За моей спиной хлопнула дверь, когда мы вошли в магазин.

Я по-прежнему ненавидел зиму, но теперь и к осени относился напряжённо.

– Здрасте! – услышал я прокуренный голос продавщицы в годах и бросил на неё скользящий взгляд.

– Здравствуйте, Людочка… – поздоровался папа и расстегнул куртку, чтобы достать кошелёк. – Дай-ка мне вон те макароны.

Точно пароль или кодовая фраза.

Я отвернулся от прилавка, заглядываясь на холодильник с колбасными продуктами. Я стал выше. Хотя после школы мне всё так же ужасно хотелось есть, я знал, что папа не купит всё необходимое.

Я оглянулся обратно к кассе и заметил, как в сумке отца скрылась прозрачная бутылка. Ему даже не надо было говорить, что подать, продавец и без того всё знала.

По-прежнему.

И всё также она представлялась мне безобразно накрашенной старой тёткой, которая после смены придёт домой, чтобы ждать следующий рабочий день.

– Руслан, – позвал папа, и я быстро обернулся к нему, хватая взглядом каждое движение его тела и вслушиваясь в интенсивность дыхания, которое с годами становилось тяжелее. – Макароны понесёшь.

С таким питанием я скоро стану макаронным монстром.
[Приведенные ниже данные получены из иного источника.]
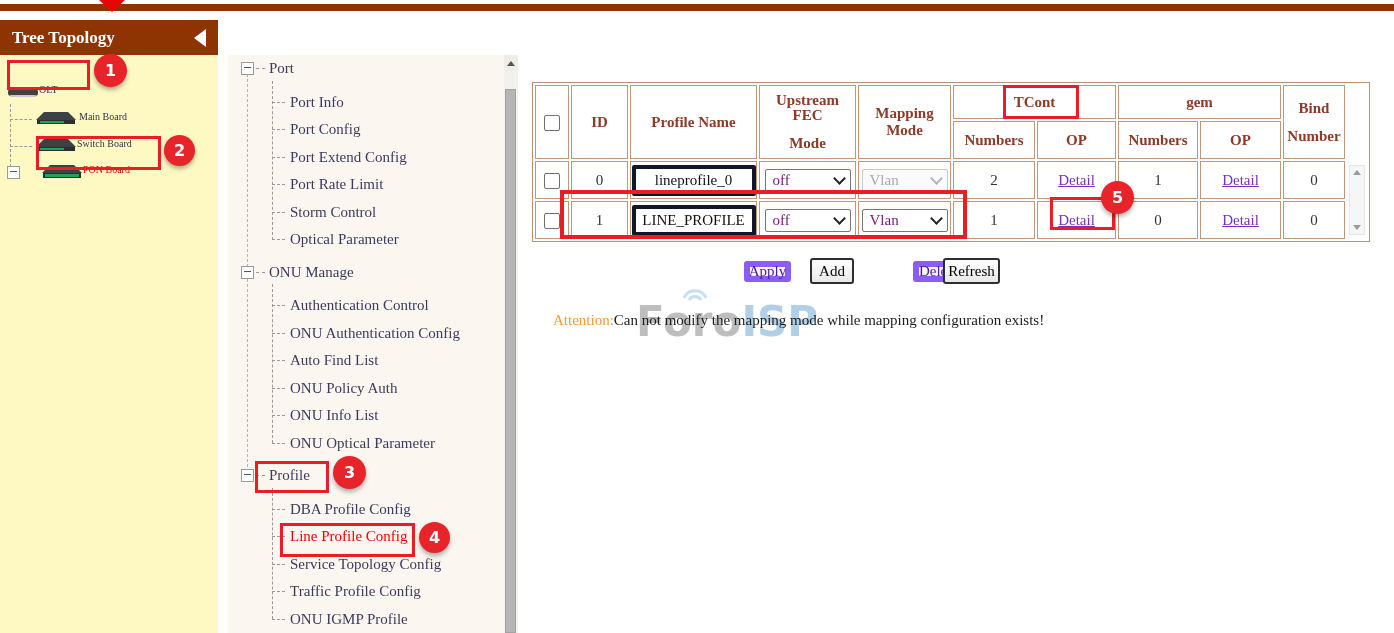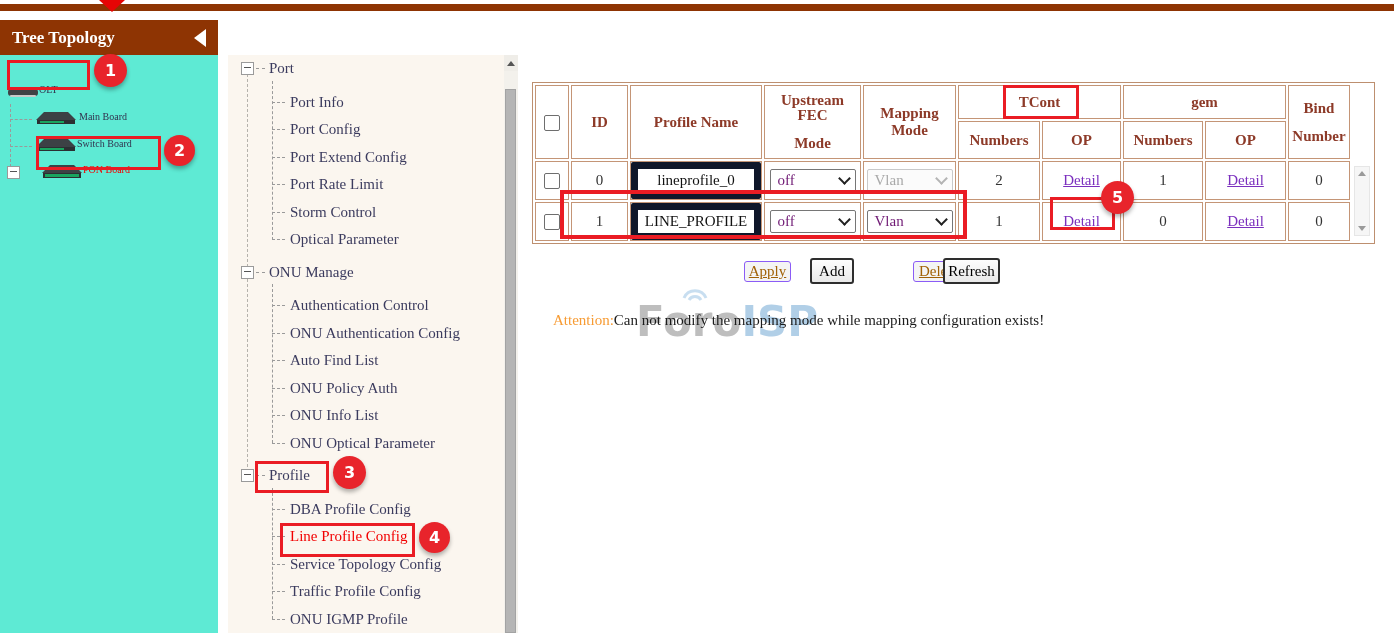--- a/index.html
+++ b/index.html
@@ -12,7 +12,7 @@
              clip-path:polygon(0 0,100% 0,50% 100%);z-index:30;}
 
   
-  .sidebar{position:absolute;left:0;top:20px;width:218px;height:613px;background:#5eead4;}
+  .sidebar{position:absolute;left:0;top:20px;width:218px;height:613px;background:#fef9c3;}
   .sidebar-header{position:absolute;left:0;top:0;width:218px;height:35px;background:#8e3403;
                   display:flex;align-items:center;justify-content:space-between;padding:0 12px;box-sizing:border-box;}
   .sidebar-title{color:#fff;font-weight:bold;font-size:17px;}

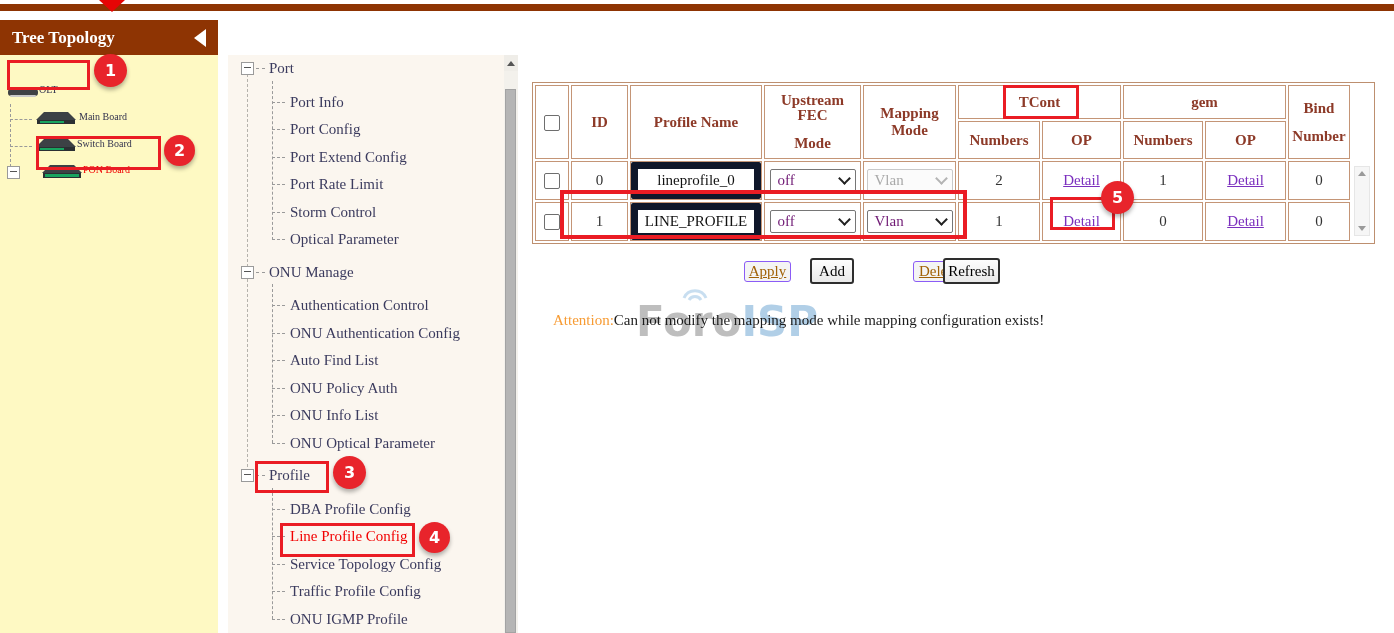--- a/index.html
+++ b/index.html
@@ -66,7 +66,7 @@
   .two span{display:block;}
   .two span:first-child{margin-bottom:13px;}
   .cbx{display:inline-block;width:14px;height:14px;border:1.5px solid #6e6e6e;border-radius:2px;background:#fff;vertical-align:middle;cursor:pointer;}
-  .textbox{display:inline-block;width:116px;height:23px;line-height:23px;border:7px solid #0f172a;border-radius:2px;
+  .textbox{display:inline-block;width:116px;height:23px;line-height:23px;border:4px solid #0f172a;border-radius:2px;
            background:#fff;text-align:center;font-size:15px;color:#111;}
   .selbox{display:inline-flex;width:86px;height:23px;border:1px solid #767676;border-radius:2px;background:#fff;
           align-items:center;justify-content:space-between;padding:0 6px 0 7px;box-sizing:border-box;cursor:pointer;}

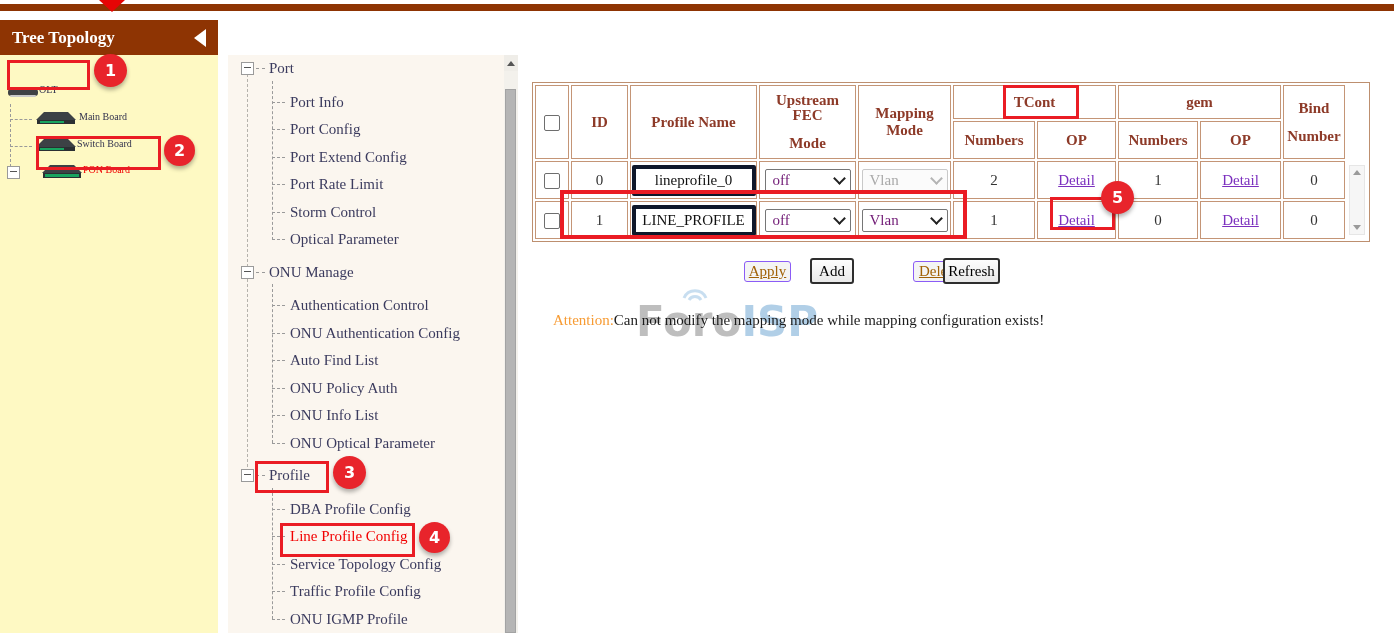--- a/index.html
+++ b/index.html
@@ -83,7 +83,7 @@
   
   .btn{position:absolute;box-sizing:border-box;display:flex;align-items:center;justify-content:center;
        font-family:"Liberation Serif","DejaVu Serif",serif;font-size:15px;border-radius:3px;cursor:pointer;}
-  .btn.ghost{background:#f4f4f4;border:1px solid #8b5cf6;color:#a16207;cursor:default;text-decoration:underline;}
+  .btn.ghost{background:#f4f4f4;border:6px solid #8b5cf6;color:#4c1d95;cursor:default;}
   .btn.solid{background:linear-gradient(#fdfdfd,#e9e9e9);border:2px solid #2e2e2e;color:#000;}
 
   .attention{position:absolute;left:533px;top:312px;font-size:15px;color:#1c1c1c;z-index:5;}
– Какой помощник вырос! – радостно цокнула продавщица, но я даже бровью не повёл, а лишь молча принял пачку макарон и сунул их себе подмышку, чтобы не уронить по дороге домой.

– Что надо сказать? – строго проговорил отец.
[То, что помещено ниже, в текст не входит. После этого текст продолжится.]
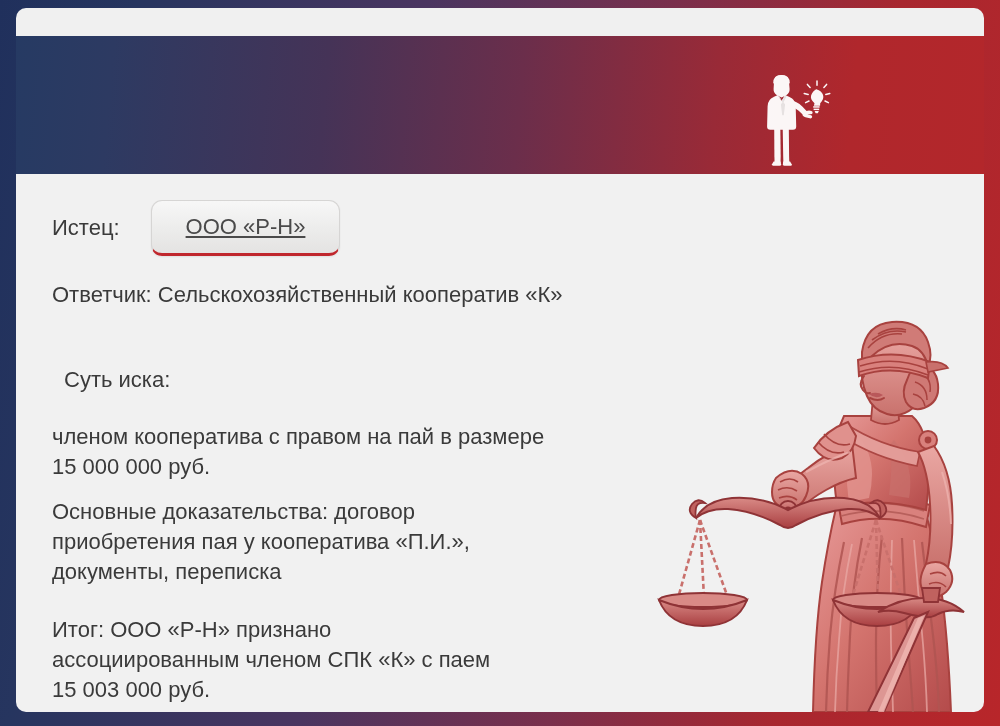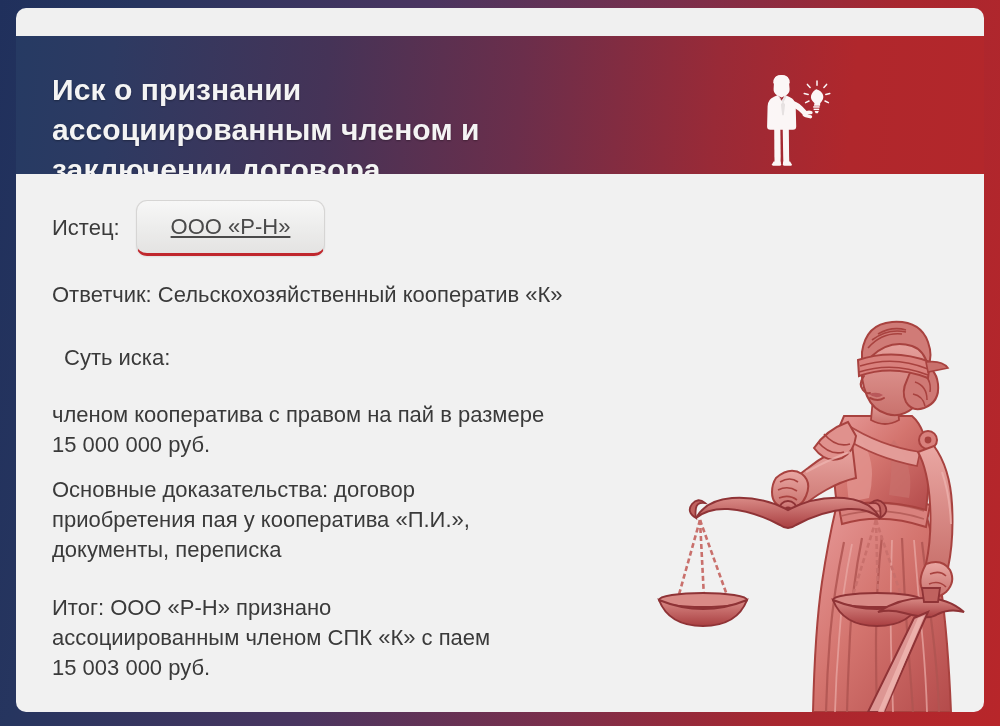--- a/index.html
+++ b/index.html
@@ -166,9 +166,6 @@
 
     <div class="header-band">
 
-      <div class="header-title">Иск о признании
-ассоциированным членом и
-заключении договора</div>
 
       <svg class="header-icon" viewBox="0 0 74 100">
         <g fill="#ffffff">

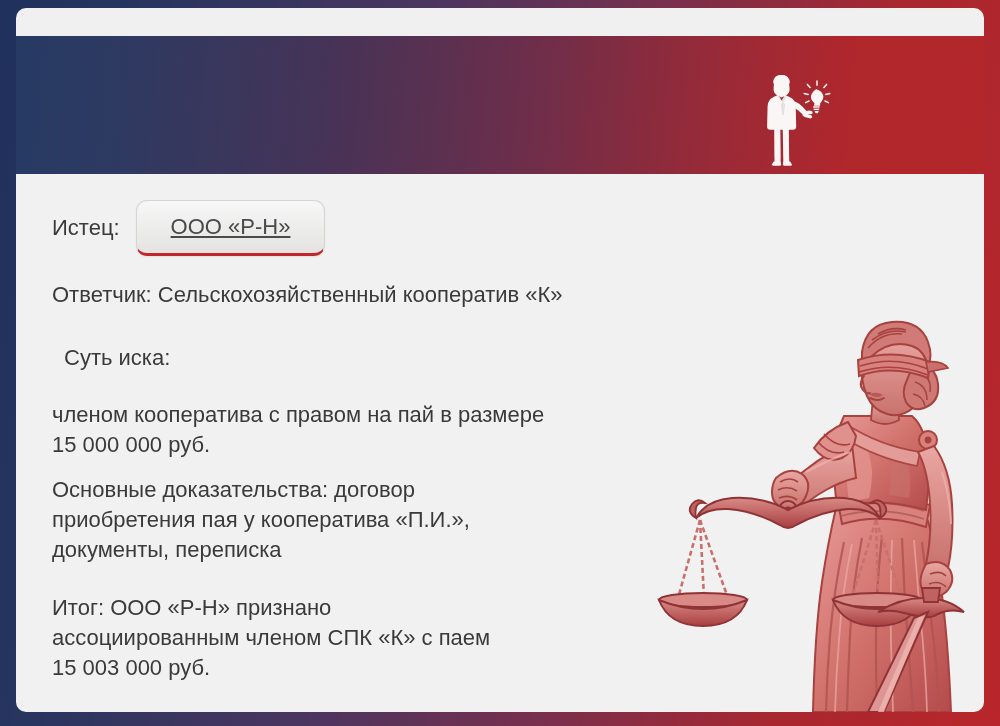--- a/index.html
+++ b/index.html
@@ -106,6 +106,7 @@
     font-size: 22px;
     color: #3a3a3a;
     line-height: 1.38;
+    gap: 15px;
   }
   .line-label { white-space: nowrap; }
 

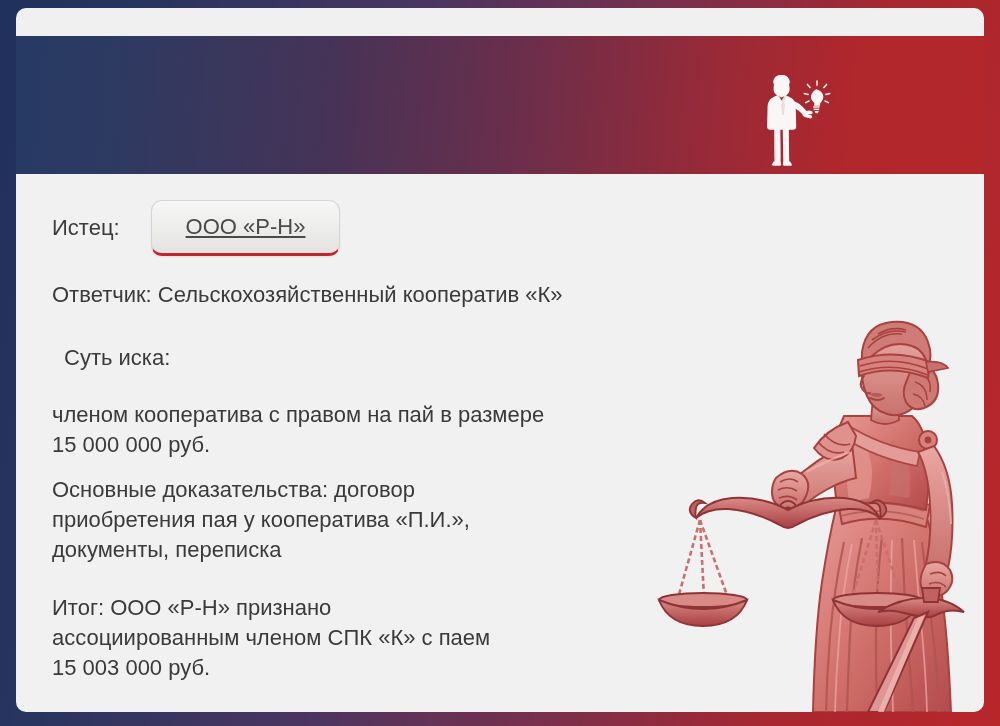--- a/index.html
+++ b/index.html
@@ -111,7 +111,7 @@
   .line-label { white-space: nowrap; }
 
   .row-plaintiff { margin-bottom: 24px; height: 56px; }
-  .row-defendant { margin-bottom: 20px; align-items: flex-end; }
+  .row-defendant { margin-bottom: 42px; align-items: flex-end; }
   .row-claim { margin-bottom: 2px; height: 56px; flex-wrap: nowrap; margin-left: 12px; }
– До свидания, – бросил я и отошёл к выходу, хватаясь за тепло магазина, как за спасательный круг.

Тем временем в сумке отца скрылась ещё одна бутылка, встретившись с первой звоном. Вчера он покупал меньше «лекарства», но сегодня ведь выходной.

Мне пятнадцать лет.

Ничего не изменилось за эти годы.

И не изменится…

Спасение я видел в том, чтобы исчезнуть.

Мы заходили каждый день в этот магазин. Отец здоровался с продавщицей, та бодро ставила на прилавок по две-три прозрачных бутылки, на этикетках которых было написано «водка», а я одаривал голодным взглядом холодильники.

И как им это всё не надоедало?

Меня уже выворачивало от этого безумия.

Кажется, они все наслаждались этим повторением действий и фраз, раз за разом радуясь, что действительно в жизни ничего не меняется.

Не добавив ни слова, я толкнул дверь и вышел на улицу. Под ботинками снова захрустел снег, а дверь громко закрылась, скрыв за собой тепло магазина.

Мы пошли домой.

– Чего опять такой недовольный? – щёлкнула зажигалка и до меня дошёл едкий запах сигарет, который я ненавидел точно так же, как звон стекла. – Девчонки что ли обижают?

Лучше бы девчонки обижали. Я потёр болящую челюсть, двигая нижней, будто чтобы в который раз после вчерашней драки убедиться, что все зубы пока ещё на месте.

В глазах моментами всё мутнело, но я шёл заученной дорогой и не задумывался уже об этом. Отец выдохнул из лёгких мерзкий дым и покашлял, прочищая горло. В такие моменты я не понимал, от чего меня трясёт: от мороза или злости.

Глава 7

Я опоздал и даже не знал точно, на сколько минут, но моё сердце поедала дикая тревога. В классе учителя не оказалось, и я облегчённо выдохнул, хоть и чувствовал, как на меня поднялись несколько десятков глаз.

Тревога сковала с новой силой.

Одноклассники что-то писали на листочках и, судя по отсутствию каких-либо колкостей в мой адрес, это было что-то очень серьёзное.

Я скользнул между рядами и бесшумно сел за свою парту, поспешно положив сумку на свободный стул.

Прищурив глаза, я глянул с третьей парты на доску. Буквы расплывались и плясали, не позволяя четко прочитать задание, как вдруг дверь резко хлопнула и со строгим видом зашла учительница математики, отчётливо отбивая каблуками каждый короткий шаг. Она была и нашим школьным завучем, которую легко можно было узнать по строгой осанке и повисшему напряжению в классе. За ней просеменил учитель русского языка, на уроке которого мы и находились.